Brittany Bowe stood on the other side of the metal railing fielding questions about her intro to these Olympics in South Korea. Midway through discussing her fifth-place finish in the women’s 1,500-meter long-track speedskating event, the 29-year-old former world record-holder fielded a question not typically posed in the mixed zone.
The American speedskater was asked about the vice president. The Ocala, Fla., native, who has lived full time in Utah since 2010, was asked if she had an opinion on Mike Pence. Not about his political policies, necessarily. But about his brief stopover in Pyeongchang, the host city of these 2018 Winter Games.
She was asked because Bowe is part of a contingent of gay athletes here competing for medals. Pence was brought up because Rippon said in the weeks leading up to the 2018 Games that he had no desire to meet the vice president upon his visit, citing anti-gay material from Pence’s former congressional campaign website from 2000. A national story berthed, Pence alleged #FAKENEWS in a tweet after Rippon spoke extensively to USA Today and the momentum behind the story hasn’t waned.

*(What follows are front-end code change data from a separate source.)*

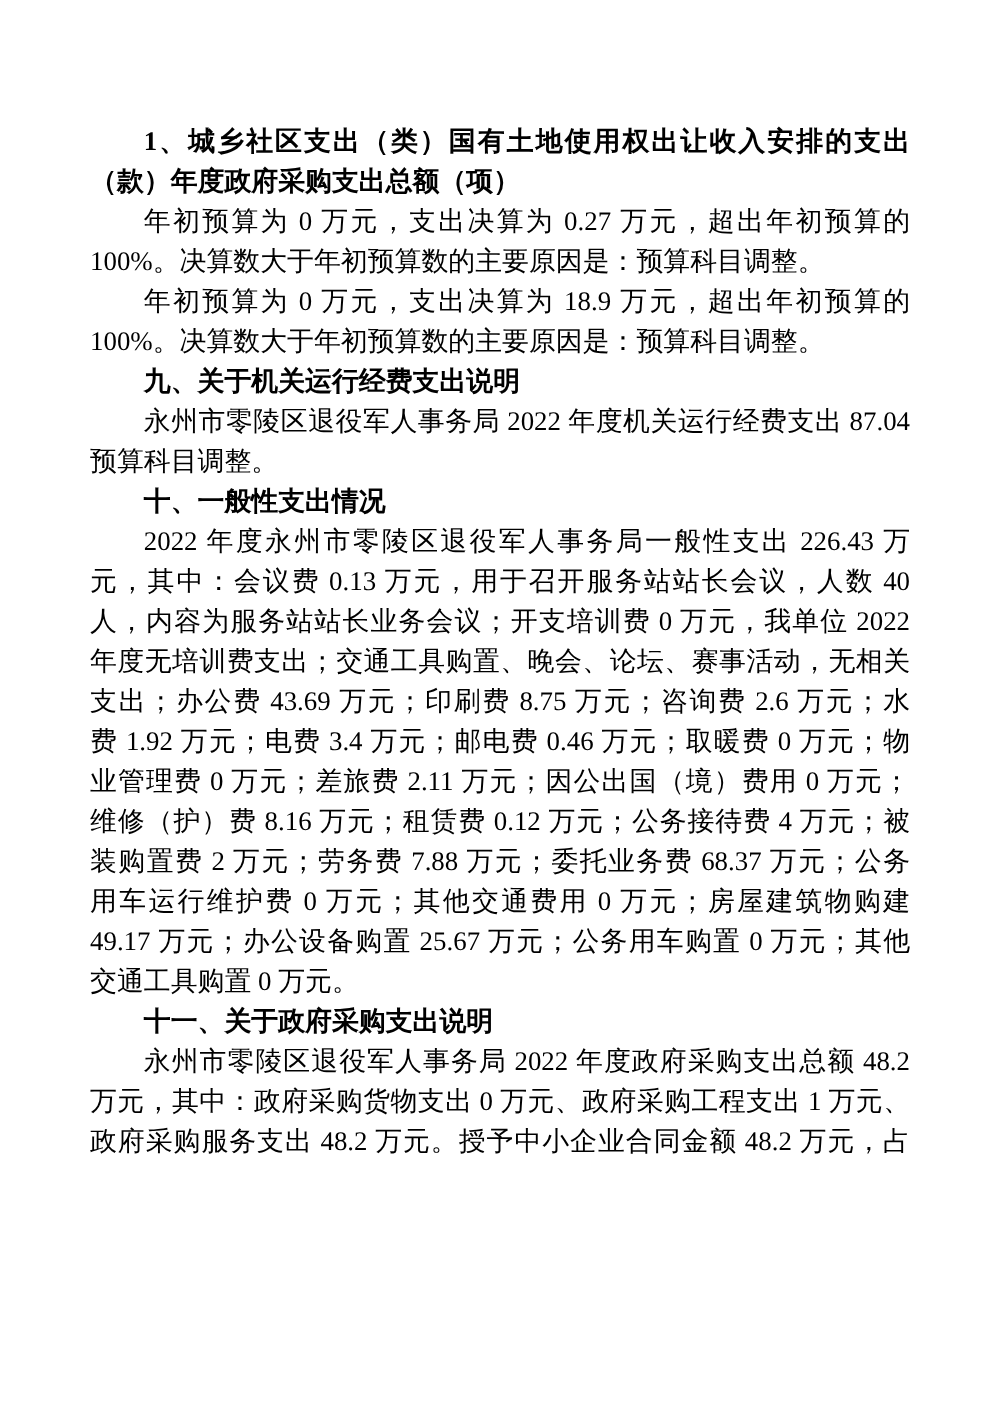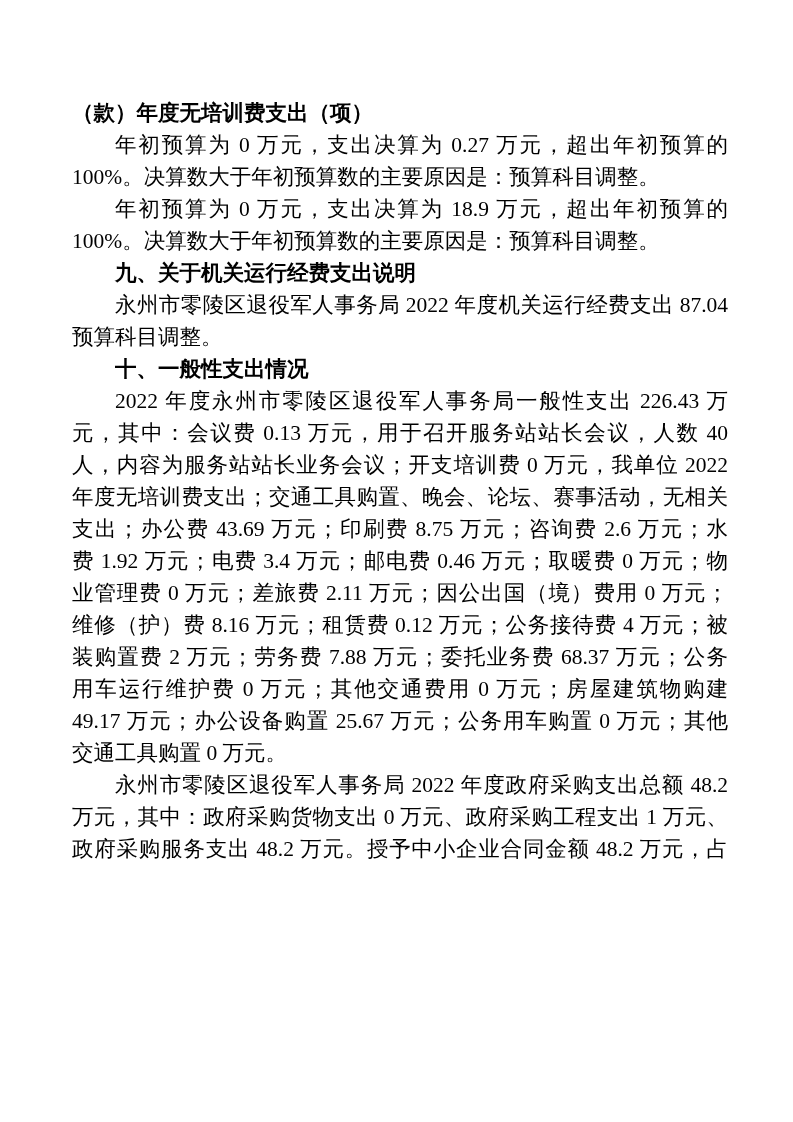--- a/index.html
+++ b/index.html
@@ -34,21 +34,22 @@
   }
   .line.first {
     text-indent: 2em;
   }
 </style>
 </head>
 <body>
 
 <div class="page">
     <div class="block heading">
-      <div class="line">（款）年度无培训费支出（项）</div>
+      <div class="line first full">1、城乡社区支出（类）国有土地使用权出让收入安排的支出</div>
+      <div class="line">（款）年度政府采购支出总额（项）</div>
     </div>
     <div class="block body">
       <div class="line first full">年初预算为 0 万元，支出决算为 0.27 万元，超出年初预算的</div>
       <div class="line">100%。决算数大于年初预算数的主要原因是：预算科目调整。</div>
     </div>
     <div class="block body">
       <div class="line first full">年初预算为 0 万元，支出决算为 18.9 万元，超出年初预算的</div>
       <div class="line">100%。决算数大于年初预算数的主要原因是：预算科目调整。</div>
     </div>
     <div class="block heading">
@@ -68,18 +69,21 @@
       <div class="line full">年度无培训费支出；交通工具购置、晚会、论坛、赛事活动，无相关</div>
       <div class="line full">支出；办公费 43.69 万元；印刷费 8.75 万元；咨询费 2.6 万元；水</div>
       <div class="line full">费 1.92 万元；电费 3.4 万元；邮电费 0.46 万元；取暖费 0 万元；物</div>
       <div class="line full">业管理费 0 万元；差旅费 2.11 万元；因公出国（境）费用 0 万元；</div>
       <div class="line full">维修（护）费 8.16 万元；租赁费 0.12 万元；公务接待费 4 万元；被</div>
       <div class="line full">装购置费 2 万元；劳务费 7.88 万元；委托业务费 68.37 万元；公务</div>
       <div class="line full">用车运行维护费 0 万元；其他交通费用 0 万元；房屋建筑物购建</div>
       <div class="line full">49.17 万元；办公设备购置 25.67 万元；公务用车购置 0 万元；其他</div>
       <div class="line">交通工具购置 0 万元。</div>
     </div>
+    <div class="block heading">
+      <div class="line first">十一、关于政府采购支出说明</div>
+    </div>
     <div class="block body">
       <div class="line first full">永州市零陵区退役军人事务局 2022 年度政府采购支出总额 48.2</div>
       <div class="line full">万元，其中：政府采购货物支出 0 万元、政府采购工程支出 1 万元、</div>
       <div class="line full">政府采购服务支出 48.2 万元。授予中小企业合同金额 48.2 万元，占</div>
     </div>
   </div>
 
 </body></html>

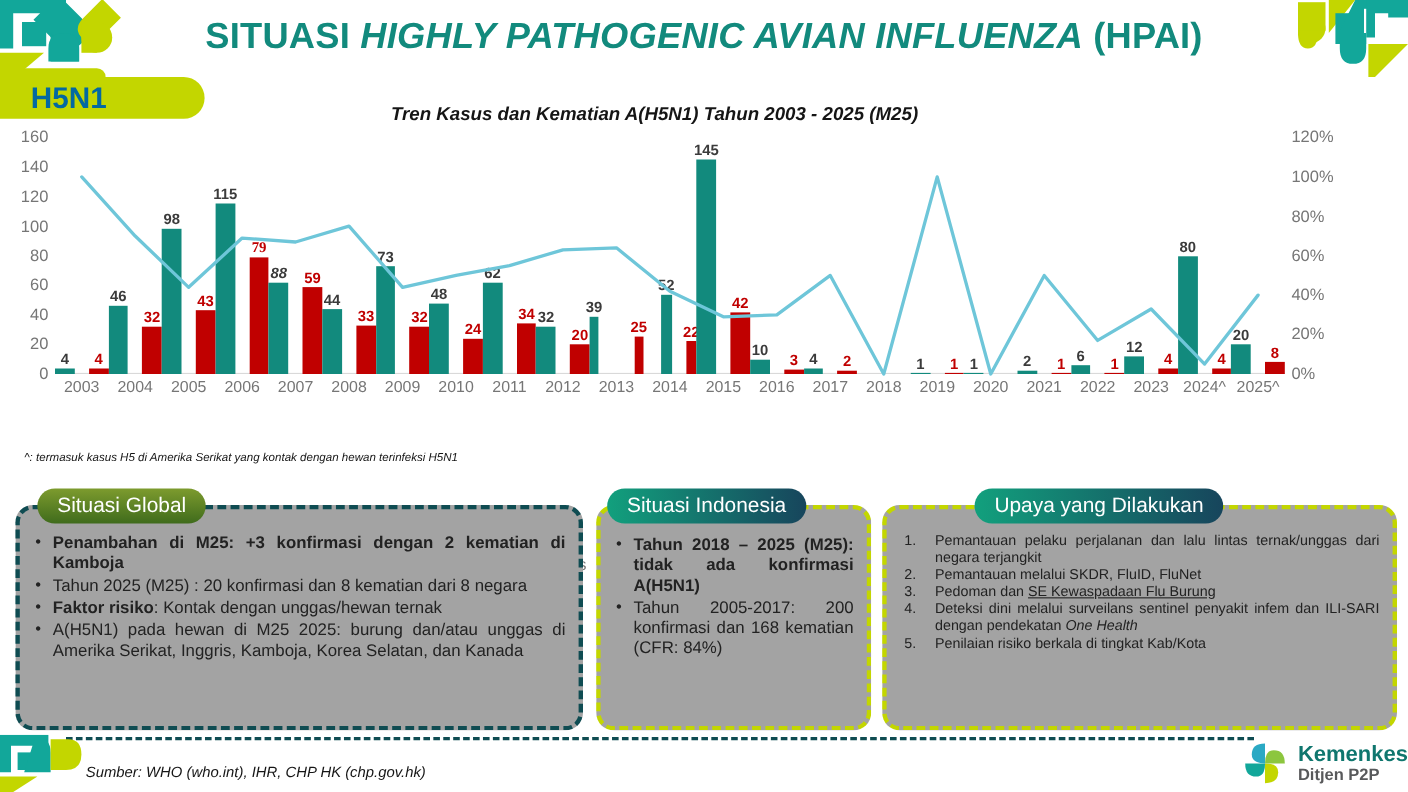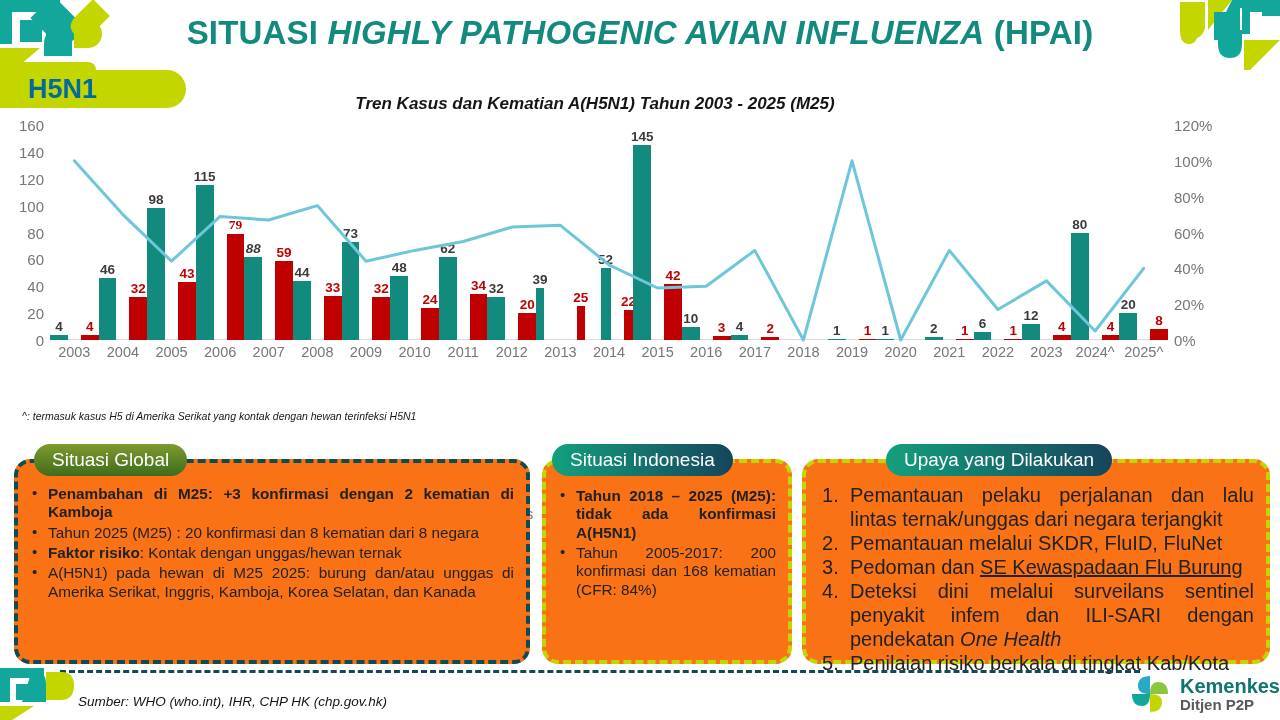--- a/index.html
+++ b/index.html
@@ -169,21 +169,21 @@
     font-style: italic;
     color: #151515;
   }
 
   
   .panel { position: absolute; }
   .panel-box {
     position: absolute;
     left: 0; top: 15px;
     border-radius: 16px;
-    background: #f97316;
+    background: #a3a3a3;
   }
   .panel-pill {
     position: absolute;
     top: 0; height: 32px;
     border-radius: 16px;
     color: #ffffff;
     font-size: 19px;
     line-height: 32px;
     text-align: center;
     padding: 0 18px;
@@ -257,21 +257,21 @@
 
   #panel-upaya { left: 802px; top: 444px; width: 468px; height: 220px; }
   #panel-upaya .panel-box {
     width: 468px; height: 205px;
     border: 4px dashed #c3d600;
   }
   #panel-upaya .panel-pill {
     left: 84px;
     background: linear-gradient(to right, #12a07d, #17455c);
   }
-  #panel-upaya .panel-content { padding-top: 20px; font-size: 20px; }
+  #panel-upaya .panel-content { padding-top: 20px; font-size: 13px; }
   #panel-upaya ol.numbers > li { margin-bottom: 0px; }
 
   
   .footer-rule {
     position: absolute;
     left: 60px; top: 670px; width: 1080px;
     border-top: 3px dashed #0f4c52;
   }
   .footer-src {
     position: absolute;

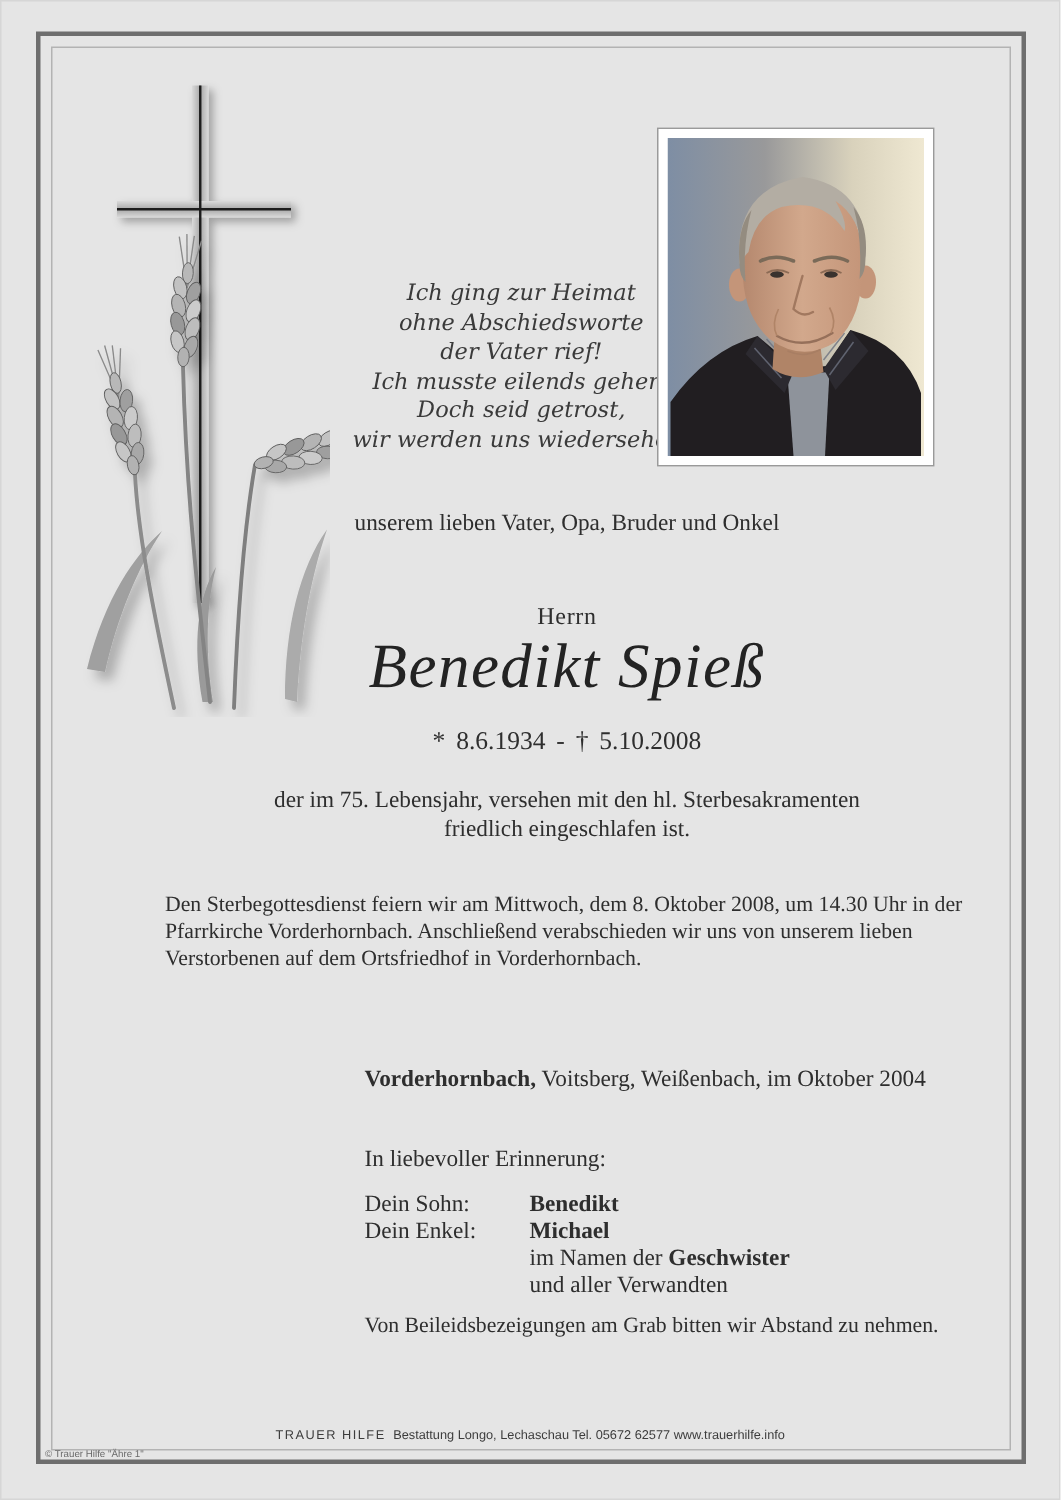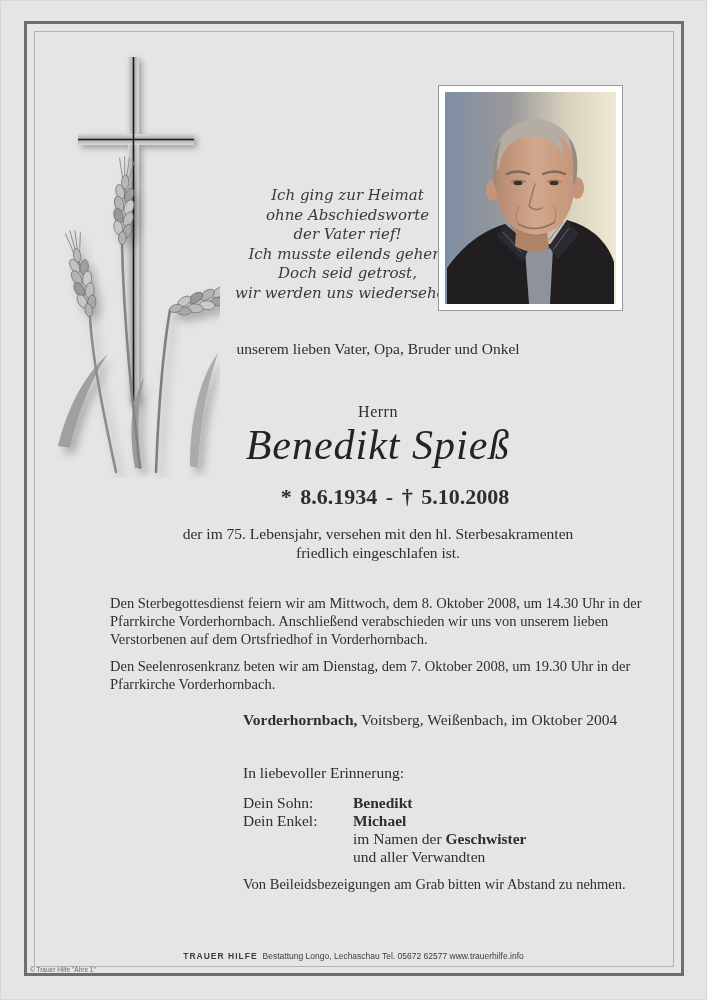--- a/index.html
+++ b/index.html
@@ -19,38 +19,38 @@
   .abs{position:absolute;}
   .center{text-align:center;}
   .poem{
     left:235px;top:186px;width:225px;text-align:center;
     font-style:italic;font-family:"DejaVu Serif",serif;
     font-size:15px;line-height:19.5px;color:#3a3a3a;
   }
   .announcement{left:118px;top:340px;width:520px;font-size:15.5px;line-height:18.5px;}
   .salutation{left:118px;top:403px;width:520px;font-size:16px;letter-spacing:.5px;}
   .deceased-name{left:88px;top:421px;width:580px;font-size:42px;letter-spacing:1px;color:#232323;font-style:italic;}
-  .dates{left:135px;top:484px;width:520px;font-size:22px;word-spacing:3px;font-weight:bold;}
+  .dates{left:118px;top:484px;width:520px;font-size:17px;word-spacing:3px;}
   .passing{left:118px;top:525px;width:520px;font-size:15.5px;line-height:18.5px;}
   .service{left:110px;top:594px;width:540px;font-size:14.5px;line-height:18.2px;}
   .service p{margin:0 0 8px 0;}
   .place-line{left:243px;top:711px;width:400px;font-size:15.5px;}
   .remembrance{left:243px;top:764px;width:300px;font-size:15.5px;}
   .mourners{left:243px;top:794px;width:360px;font-size:15.5px;line-height:18px;}
   .mourner-row{display:flex;}
   .mourner-label{width:110px;}
   .mourner-name{font-weight:bold;}
   .mourner-extra{margin-left:110px;}
   .condolence{left:243px;top:876px;width:400px;font-size:14.5px;}
   .bold{font-weight:bold;}
   .footer-line{
     left:0;top:951px;width:707px;text-align:center;
     font-family:"Liberation Sans",sans-serif;font-size:8.5px;color:#3c3c3c;
   }
-  .footer-brand{font-weight:bold;letter-spacing:1px;margin-right:5px;}
+  .footer-brand{font-weight:normal;letter-spacing:1px;margin-right:5px;}
   .copyright{
     left:30px;top:966px;width:120px;
     font-family:"Liberation Sans",sans-serif;font-size:6.5px;color:#6a6a6a;
   }
   .photo-frame{
     left:438px;top:85px;width:185px;height:226px;background:#ffffff;
     border:1px solid #9a9a9a;box-sizing:border-box;padding:6px;
   }
   .photo-frame svg{display:block;width:171px;height:212px;}
 </style>
@@ -199,21 +199,20 @@
 
   <div class="abs dates center">* 8.6.1934 - † 5.10.2008</div>
 
   <div class="abs passing center">
     <div>der im 75. Lebensjahr, versehen mit den hl. Sterbesakramenten</div>
     <div>friedlich eingeschlafen ist.</div>
   </div>
 
   <div class="abs service">
     <p>Den Sterbegottesdienst feiern wir am Mittwoch, dem 8. Oktober 2008, um 14.30 Uhr in der Pfarrkirche Vorderhornbach. Anschließend verabschieden wir uns von unserem lieben Verstorbenen auf dem Ortsfriedhof in Vorderhornbach.</p>
-    <p>Den Seelenrosenkranz beten wir am Dienstag, dem 7. Oktober 2008, um 19.30 Uhr in der Pfarrkirche Vorderhornbach.</p>
   </div>
 
   <div class="abs place-line">
     <span class="bold">Vorderhornbach,</span><span> Voitsberg, Weißenbach, im Oktober 2004</span>
   </div>
 
   <div class="abs remembrance">In liebevoller Erinnerung:</div>
 
   <div class="abs condolence">Von Beileidsbezeigungen am Grab bitten wir Abstand zu nehmen.</div>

Bowe politely declined to comment, but she said to be mentioned alongside the likes of Kenworthy and Rippon means a lot. She’s never been outspoken about anything other than speedskating, she said, but “to be in a class with them is obviously an honor.”
There has been an outpouring of support the past two weeks, Bowe said.
“You know, it’s great to have a whole other community that’s supporting me alongside the community back home in Florida and Utah,” she said. “So super grateful for the support from all angles.”
After a team spokesman asked for any more skating-related questions, Bowe stayed in the mixed zone and talked for a while longer. She said her sister is a Rippon superfan. Zeigler said Bowe, despite having perhaps the best athletic performance at these Games so far, hasn’t garnered much attention compared to Rippon or even Kenworthy, who competes later in the week.
“But let me say this, to heck with the media,” Zeigler said. “If Brittany Bowe reaches one young girl living in a Mormon household in Provo, Utah, with her performances at the Olympics, then nothing else really matters.”